Controlling the threats from AI

ChatGPT is just the beginning

We have begun to regulate AI or so many governments think. We have frameworks from the Turing institute and UNESCO which claim to be the guard rails for future development. But Wen Zheng argues these are paper mache, and they fail to address the dangers of AGI and future of the field. Even the AI now can’t be hemmed in by these guides for the greatest threat we may yet face.

The threat from ChatGPT is overblown. The dangers of statistical models, based on scrapping the internet and then telling it off for racist outbursts, are low if not manageable. And the principles we use to govern these systems are fine. But this is not artificial intelligence. This marketing term does not mean Skynet has arrived. Nor does it mean that we have to seriously start coming up with new ethics to limit it and our use of it. But the threat is coming. The dangers are around the corner, and it isn’t hyperbole to say once Skynet really is here that we will be at its mercy.
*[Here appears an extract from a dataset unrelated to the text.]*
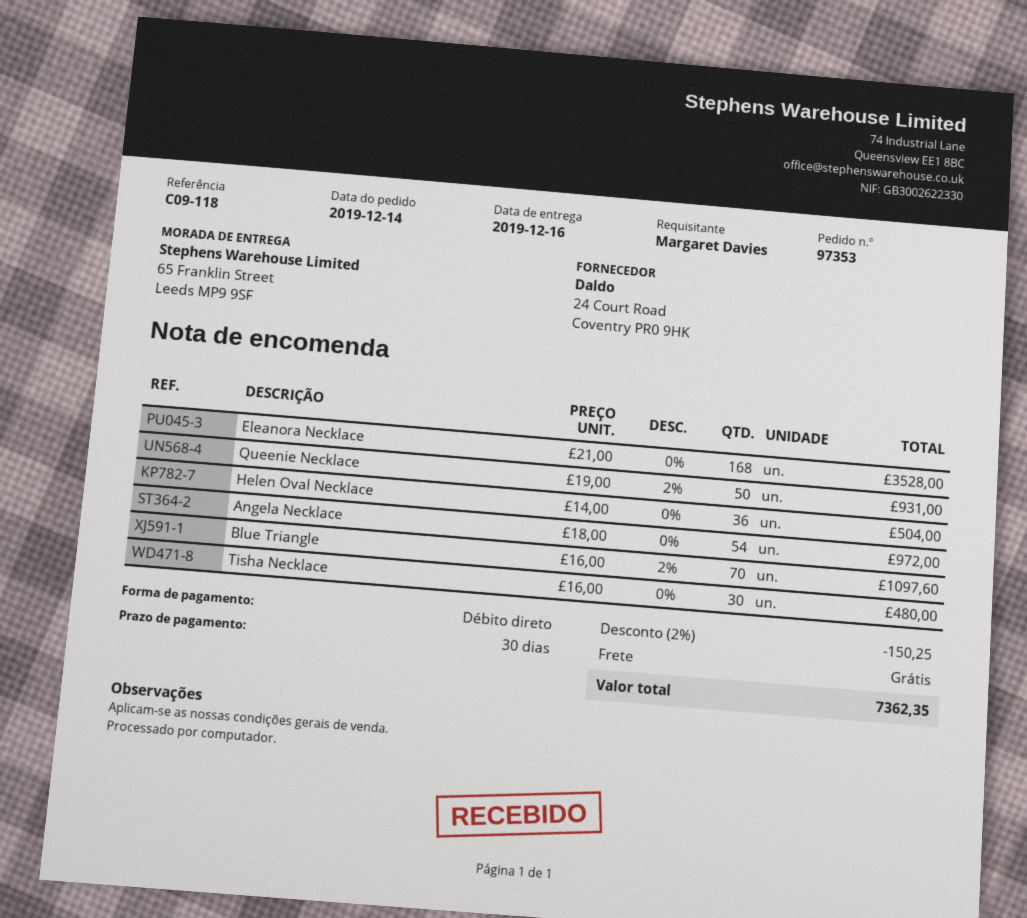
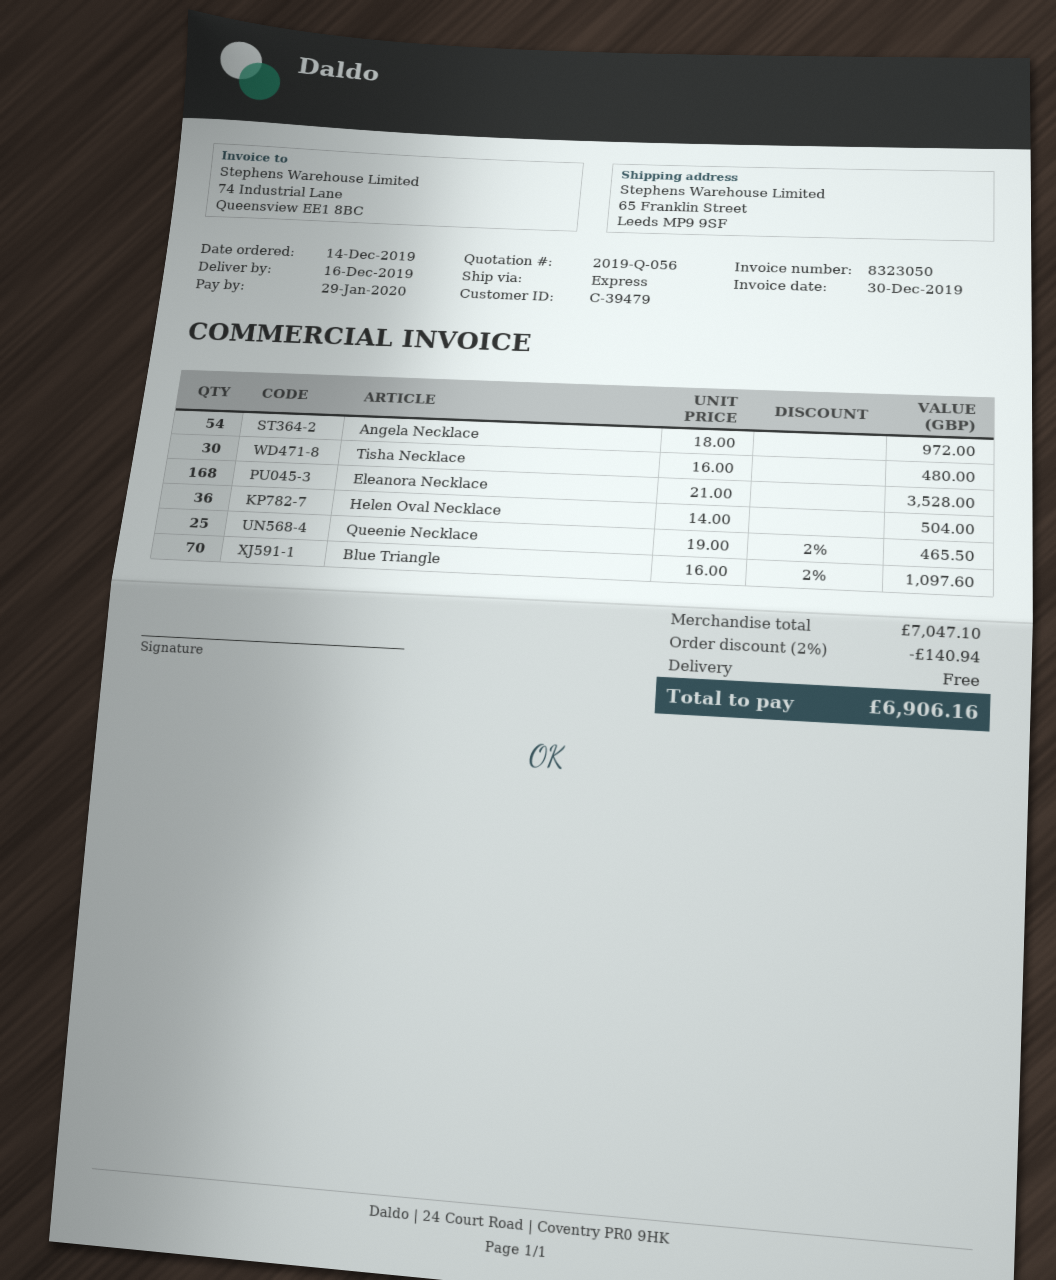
Queenie Necklace: 50 x 19.00 - 2% = 931.00 -> 25 x 19.00 - 2% = 465.50
discount: 2% = 150.25 -> 2% = 140.94
total: 7362.35 -> 6906.16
Whilst the Terminator is not a model for how we should understand AI, no sci-fi can really tells us what the world will be like, the future could still be bleak. The current statistical models which we call AI provide a new tool which could revolutionise all aspects of our lives. The use of AI assistants or text generators has already upended most of what we thought the world would be like in 10 years. We won’t get to spend our twilight years, as climate change ravages our world, drawing and writing poetry. Instead, we need to acknowledge that the trade-offs we have already begun to make don’t fit the ethical framework we are used to.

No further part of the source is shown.